Multi-Version Concurrency Control #

A censorship circumvention tool may be required to open the links in this post from mainland of china.

1. Introduction #

Multi-Version Concurrency Control (MVCC) is a larger concept than just a concurrency control protocol.It involves all aspects of the DBMS’s design and implementation. MVCC is the most widely used scheme in DBMSs. It is now used in almost every new DBMS implemented in last 10 years. Even some systems (e.g., NoSQL) that do not support multi-statement transactions use it.

2. Multi-Version Concurrency Control #

With MVCC, the DBMS maintains multiple physical versions of a single logical object in the database. When a transaction writes to an object, the DBMS creates a new version of that object. When a transaction reads an object, it reads the newest version that existed when the transaction started.

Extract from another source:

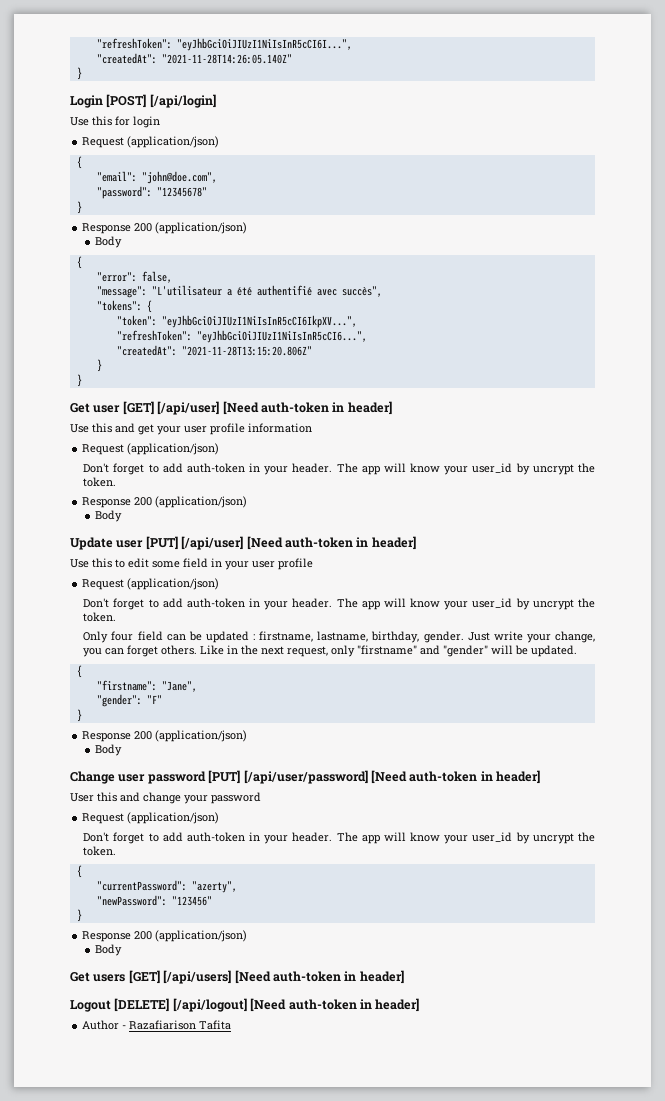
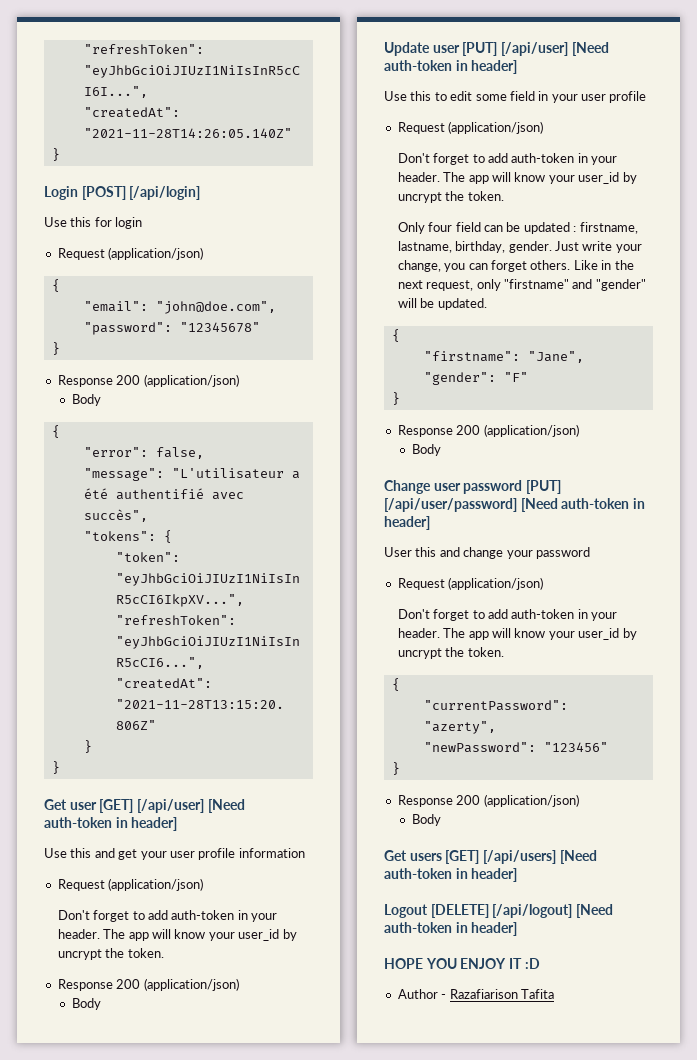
+ HOPE YOU ENJOY IT :D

The fundamental concept/benefit of MVCC is that writers do not block readers and readers do not block writers. This means that one transaction can modify an object while other transactions read old versions.

One advantage of using MVCC is that read-only transactions can read a consistent snapshot of the database without using locks of any kind. Additionally, multi-versioned DBMSs can easily support time-travel queries, which are queries based on the state of the database at some other point in time (e.g. performing a query on the database as it was 3 hours ago).

A simple MVCC example:


MVCC example #1

A MVCC example with conflict:


MVCC example #2

Snapshot Isolation

Snapshot Isolation involves providing a transaction with a consistent snapshot of the database when the transaction started. Data values from a snapshot consist of only values from committed transactions, and the transaction operates in complete isolation from other transactions until it finishes. This is idea for read-only transactions since they do not need to wait for writes from other transactions. Writes are maintained in a transaction’s private workspace and only become visible to the database once the transaction successfully commits. If two transactions update the same object, the first writer wins.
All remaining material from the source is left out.